Fitting artificial agents to behavioral data

Hello fellow numpyro users,

I am trying to fit reinforcement learning agents to behavioral data and I was wondering whether it is somehow possible to use environments from e.g. openAI Gym within a model. Also I was wondering whether there is a way to run functions with if statements on dynamically traced jnp arrays (e.g. sampled actions).

So far I’ve seen that external functions that use sampled and traced jnp arrays as their argument have to be compileable with jit. I have tried using the @partial(jit, static_argnums=(1,)) decorator but this leads to issues with the argument of the function not being hashable. Is there a way around this?

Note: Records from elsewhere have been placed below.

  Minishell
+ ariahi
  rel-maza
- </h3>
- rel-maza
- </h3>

A simple example would be a case in which I have a sampled action index inside a traced jnp.array and I want to pass this to an environment that returns a value depending on the action index it got as an argument:

action = numpyro.sample(f"obs{i}_{j}", dist.CategoricalLogits(q_values), obs=data[i,j])
reward = environment_step(action)

where

def environment_step(action):
    if action == jnp.array(1.):
        return 1.0 
    else:
        return -1.0

Is there a way to make something like this work? Ideally I would also like to be able to pass a sampled action to any external black box function (similar to how the environment is inaccessible to an agent in deep reinforcement learning and the gradient descent involved in its training). Is that possible without having to rewrite the environment such that it is fully jit compileable with jax?

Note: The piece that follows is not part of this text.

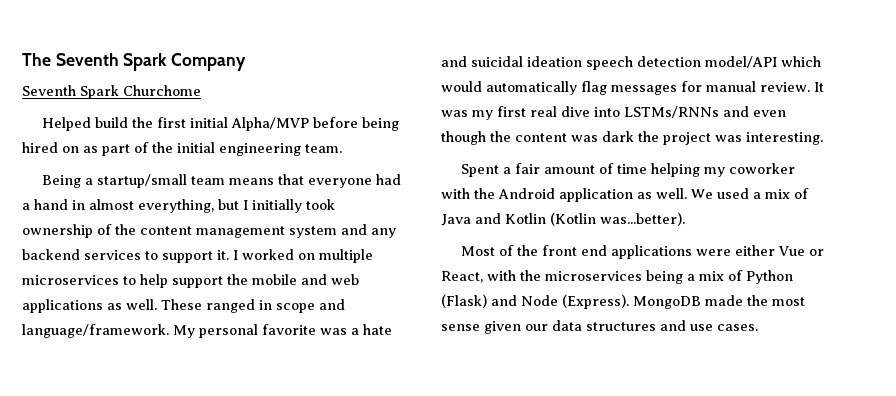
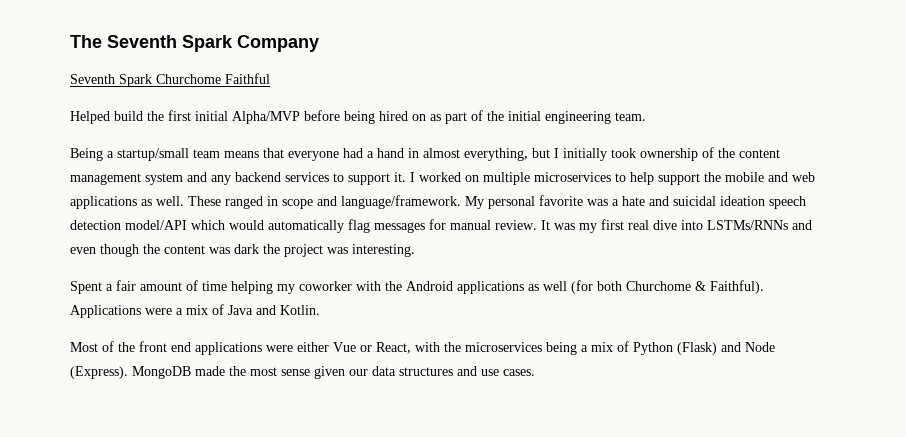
- Seventh Spark Churchome
+ Seventh Spark Churchome Faithful
- Spent a fair amount of time helping my coworker with the Android application as well. We used a mix of Java and Kotlin (Kotlin was...better).
+ Spent a fair amount of time helping my coworker with the Android applications as well (for both Churchome & Faithful). Applications were a mix of Java and Kotlin.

Hi @smp, if you only want to be jit-compiled (i.e. not include grad, vmap, pmap transformations), then you might want to use host_callback. Some of its examples in numpyro:

Thank you very much for the hint @fehiepsi, I tried to wrap the environment_step function with a host_callback now and this returns an empty array that prints as Traced<ShapedArray(float32[]):JaxprTrace(level=2/0)> and has a length of 0. For the result_shape argument in hcb.call I used jax.ShapeDtypeStruct((), jnp.float32).

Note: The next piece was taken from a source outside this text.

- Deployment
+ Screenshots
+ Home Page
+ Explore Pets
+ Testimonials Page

I’ve tried changing the returns of environment_step to be of the same type specified in result_shape and the returned array was still empty. There is probably still something that I’m missing here about the returns and data types.

edit: It seems that the rest of the code is parallelized, while the output of the function in the host_callback call is a single value now. Is there another way to allow using functions that call normal python if statements on dynamically traced arguments?

Hi @smp,

I have been using both Pyro and Numpyro for fitting computational models of behavior to experimental data. Note that you do not need to sample actions to estimate the parameters, as you are just using actions to estimate model likelihood. In your case both actions and outcomes of those action will be fixed by the behavior of participants, hence it is sufficient to have mapping from outcomes to action probabilities (logits).

For sampling actions from a model you can make separate Distribution (BehaviouralDistribution) and define the sampling process inside either sample method or another special method which would return both actions and outcomes.

I do not see an advantage to run environment inside the generative model your are using for parameter estimate. It will just slow down the inference.